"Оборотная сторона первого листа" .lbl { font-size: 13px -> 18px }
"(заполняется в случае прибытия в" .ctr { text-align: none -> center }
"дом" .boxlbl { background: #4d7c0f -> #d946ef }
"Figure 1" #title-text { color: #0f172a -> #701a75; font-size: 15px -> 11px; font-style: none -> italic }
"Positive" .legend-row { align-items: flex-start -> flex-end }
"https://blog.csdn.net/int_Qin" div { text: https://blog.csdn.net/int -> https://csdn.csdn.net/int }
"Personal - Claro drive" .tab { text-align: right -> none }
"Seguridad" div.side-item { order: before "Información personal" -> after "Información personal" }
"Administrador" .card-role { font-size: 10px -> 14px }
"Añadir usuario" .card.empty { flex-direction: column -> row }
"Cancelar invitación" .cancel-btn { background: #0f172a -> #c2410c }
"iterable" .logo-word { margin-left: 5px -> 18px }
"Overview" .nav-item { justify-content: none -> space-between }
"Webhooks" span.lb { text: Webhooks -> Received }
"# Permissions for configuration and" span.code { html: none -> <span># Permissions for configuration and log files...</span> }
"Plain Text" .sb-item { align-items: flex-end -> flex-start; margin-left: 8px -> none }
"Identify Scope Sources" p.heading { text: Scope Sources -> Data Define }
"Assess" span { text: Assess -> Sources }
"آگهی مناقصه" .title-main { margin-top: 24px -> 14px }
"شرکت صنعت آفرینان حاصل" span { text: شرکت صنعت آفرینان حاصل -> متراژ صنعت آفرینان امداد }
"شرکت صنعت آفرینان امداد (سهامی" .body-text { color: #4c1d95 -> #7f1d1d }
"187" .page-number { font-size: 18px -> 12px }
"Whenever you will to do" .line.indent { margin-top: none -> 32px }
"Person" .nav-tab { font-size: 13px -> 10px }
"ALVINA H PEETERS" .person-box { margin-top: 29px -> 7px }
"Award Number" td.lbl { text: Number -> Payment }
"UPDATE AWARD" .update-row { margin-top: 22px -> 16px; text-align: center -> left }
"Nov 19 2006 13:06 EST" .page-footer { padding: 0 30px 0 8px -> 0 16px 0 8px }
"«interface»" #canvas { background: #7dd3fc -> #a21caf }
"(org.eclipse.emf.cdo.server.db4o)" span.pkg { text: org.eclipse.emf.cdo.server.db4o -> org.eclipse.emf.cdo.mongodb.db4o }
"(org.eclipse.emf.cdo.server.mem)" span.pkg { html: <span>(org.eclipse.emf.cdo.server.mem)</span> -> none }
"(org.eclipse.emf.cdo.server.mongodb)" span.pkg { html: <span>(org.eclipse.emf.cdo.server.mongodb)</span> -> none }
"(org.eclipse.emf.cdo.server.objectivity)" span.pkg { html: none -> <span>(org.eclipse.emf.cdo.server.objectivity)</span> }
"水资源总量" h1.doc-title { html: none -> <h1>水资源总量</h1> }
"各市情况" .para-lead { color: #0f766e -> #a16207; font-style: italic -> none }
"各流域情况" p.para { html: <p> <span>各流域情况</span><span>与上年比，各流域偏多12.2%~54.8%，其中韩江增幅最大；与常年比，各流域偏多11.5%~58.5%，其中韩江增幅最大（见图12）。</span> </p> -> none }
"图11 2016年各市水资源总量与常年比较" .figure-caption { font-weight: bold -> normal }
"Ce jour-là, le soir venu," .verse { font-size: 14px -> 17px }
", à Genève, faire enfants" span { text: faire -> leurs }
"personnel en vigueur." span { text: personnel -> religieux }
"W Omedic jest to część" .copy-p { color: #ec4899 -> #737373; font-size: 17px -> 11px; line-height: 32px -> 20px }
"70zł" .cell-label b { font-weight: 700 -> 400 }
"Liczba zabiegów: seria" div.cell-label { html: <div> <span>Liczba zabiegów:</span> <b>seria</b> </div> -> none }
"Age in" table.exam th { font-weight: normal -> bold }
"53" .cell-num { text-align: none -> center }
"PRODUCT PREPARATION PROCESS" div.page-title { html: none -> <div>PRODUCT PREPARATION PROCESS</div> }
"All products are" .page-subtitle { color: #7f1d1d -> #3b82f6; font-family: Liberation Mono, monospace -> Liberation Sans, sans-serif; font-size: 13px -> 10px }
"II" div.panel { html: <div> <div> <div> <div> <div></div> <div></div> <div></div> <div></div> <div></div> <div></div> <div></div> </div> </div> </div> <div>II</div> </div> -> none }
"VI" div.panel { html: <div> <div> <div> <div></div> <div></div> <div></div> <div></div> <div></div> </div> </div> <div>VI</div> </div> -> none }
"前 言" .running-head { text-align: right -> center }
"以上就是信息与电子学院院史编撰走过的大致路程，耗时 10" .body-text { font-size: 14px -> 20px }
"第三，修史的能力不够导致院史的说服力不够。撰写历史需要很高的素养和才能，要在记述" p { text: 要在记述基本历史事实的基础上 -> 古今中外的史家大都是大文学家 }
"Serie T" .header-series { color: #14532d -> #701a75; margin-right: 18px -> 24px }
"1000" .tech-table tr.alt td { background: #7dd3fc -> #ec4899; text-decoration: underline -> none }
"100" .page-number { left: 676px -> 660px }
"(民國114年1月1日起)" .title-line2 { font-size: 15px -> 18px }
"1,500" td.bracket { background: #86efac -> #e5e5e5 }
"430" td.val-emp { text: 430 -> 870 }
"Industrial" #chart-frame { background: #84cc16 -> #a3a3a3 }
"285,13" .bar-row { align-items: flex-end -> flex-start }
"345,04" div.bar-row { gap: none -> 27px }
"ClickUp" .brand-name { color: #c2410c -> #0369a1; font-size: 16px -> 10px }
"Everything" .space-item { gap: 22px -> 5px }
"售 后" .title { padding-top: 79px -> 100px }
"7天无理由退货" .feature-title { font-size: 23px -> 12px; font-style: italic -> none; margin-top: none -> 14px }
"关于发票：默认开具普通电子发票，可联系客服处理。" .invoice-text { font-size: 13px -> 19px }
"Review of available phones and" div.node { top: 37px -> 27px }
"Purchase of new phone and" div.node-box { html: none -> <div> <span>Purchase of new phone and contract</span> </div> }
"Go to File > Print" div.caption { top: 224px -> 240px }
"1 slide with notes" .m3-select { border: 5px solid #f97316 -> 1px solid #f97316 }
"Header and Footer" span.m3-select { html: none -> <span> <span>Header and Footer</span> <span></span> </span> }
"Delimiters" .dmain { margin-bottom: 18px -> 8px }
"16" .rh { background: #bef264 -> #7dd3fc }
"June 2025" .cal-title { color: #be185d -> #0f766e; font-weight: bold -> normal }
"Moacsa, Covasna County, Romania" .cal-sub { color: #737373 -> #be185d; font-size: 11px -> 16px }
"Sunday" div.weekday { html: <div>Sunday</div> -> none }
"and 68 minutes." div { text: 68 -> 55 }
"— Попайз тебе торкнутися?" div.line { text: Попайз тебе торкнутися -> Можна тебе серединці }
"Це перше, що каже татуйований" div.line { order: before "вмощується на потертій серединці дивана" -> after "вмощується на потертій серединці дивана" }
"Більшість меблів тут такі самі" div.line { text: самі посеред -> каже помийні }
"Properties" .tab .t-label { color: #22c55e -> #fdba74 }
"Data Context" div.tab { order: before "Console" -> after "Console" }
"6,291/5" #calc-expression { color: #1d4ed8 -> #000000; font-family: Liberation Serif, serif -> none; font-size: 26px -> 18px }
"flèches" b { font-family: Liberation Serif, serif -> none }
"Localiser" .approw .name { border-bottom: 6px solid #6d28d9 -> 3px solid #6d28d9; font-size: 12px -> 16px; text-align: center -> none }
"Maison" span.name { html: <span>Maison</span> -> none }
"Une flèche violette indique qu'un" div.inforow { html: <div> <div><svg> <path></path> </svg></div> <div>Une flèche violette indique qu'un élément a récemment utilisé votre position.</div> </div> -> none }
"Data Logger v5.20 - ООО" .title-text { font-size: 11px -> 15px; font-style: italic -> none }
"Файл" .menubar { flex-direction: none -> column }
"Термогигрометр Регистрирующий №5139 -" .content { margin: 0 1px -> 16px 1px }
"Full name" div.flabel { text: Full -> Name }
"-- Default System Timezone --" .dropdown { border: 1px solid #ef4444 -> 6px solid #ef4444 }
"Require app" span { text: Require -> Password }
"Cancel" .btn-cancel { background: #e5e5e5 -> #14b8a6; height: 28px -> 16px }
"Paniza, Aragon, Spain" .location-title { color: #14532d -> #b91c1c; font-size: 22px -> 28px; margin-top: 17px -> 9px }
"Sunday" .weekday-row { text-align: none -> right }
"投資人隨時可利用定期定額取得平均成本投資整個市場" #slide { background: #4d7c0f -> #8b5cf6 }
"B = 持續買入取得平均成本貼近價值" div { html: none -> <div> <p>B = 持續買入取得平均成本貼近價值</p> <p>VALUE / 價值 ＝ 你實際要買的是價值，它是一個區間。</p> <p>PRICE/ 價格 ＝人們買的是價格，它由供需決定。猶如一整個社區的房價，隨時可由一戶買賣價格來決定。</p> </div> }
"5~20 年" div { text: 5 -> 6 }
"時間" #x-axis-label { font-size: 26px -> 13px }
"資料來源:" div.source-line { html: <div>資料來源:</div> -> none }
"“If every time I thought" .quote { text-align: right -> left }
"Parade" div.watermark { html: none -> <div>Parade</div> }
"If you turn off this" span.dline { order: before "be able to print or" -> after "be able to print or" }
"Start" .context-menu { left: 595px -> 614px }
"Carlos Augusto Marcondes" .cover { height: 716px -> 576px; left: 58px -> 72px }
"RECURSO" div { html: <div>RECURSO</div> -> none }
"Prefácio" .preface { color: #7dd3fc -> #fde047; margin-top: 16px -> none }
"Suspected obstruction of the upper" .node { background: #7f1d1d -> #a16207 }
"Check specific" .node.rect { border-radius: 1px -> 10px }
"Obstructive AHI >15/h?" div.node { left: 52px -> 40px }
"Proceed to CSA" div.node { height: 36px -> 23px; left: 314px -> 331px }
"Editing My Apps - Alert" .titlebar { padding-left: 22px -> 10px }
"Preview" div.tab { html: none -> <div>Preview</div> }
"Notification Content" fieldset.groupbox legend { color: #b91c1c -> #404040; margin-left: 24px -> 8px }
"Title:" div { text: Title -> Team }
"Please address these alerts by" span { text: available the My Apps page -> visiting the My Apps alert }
◇ ◇ ◇ ◇ ◇ ◇ ◇
Problem. Pick every line of the data that includes the string "solid".

Reply.
"1 slide with notes" .m3-select { border: 5px solid #f97316 -> 1px solid #f97316 }
"Localiser" .approw .name { border-bottom: 6px solid #6d28d9 -> 3px solid #6d28d9; font-size: 12px -> 16px; text-align: center -> none }
"-- Default System Timezone --" .dropdown { border: 1px solid #ef4444 -> 6px solid #ef4444 }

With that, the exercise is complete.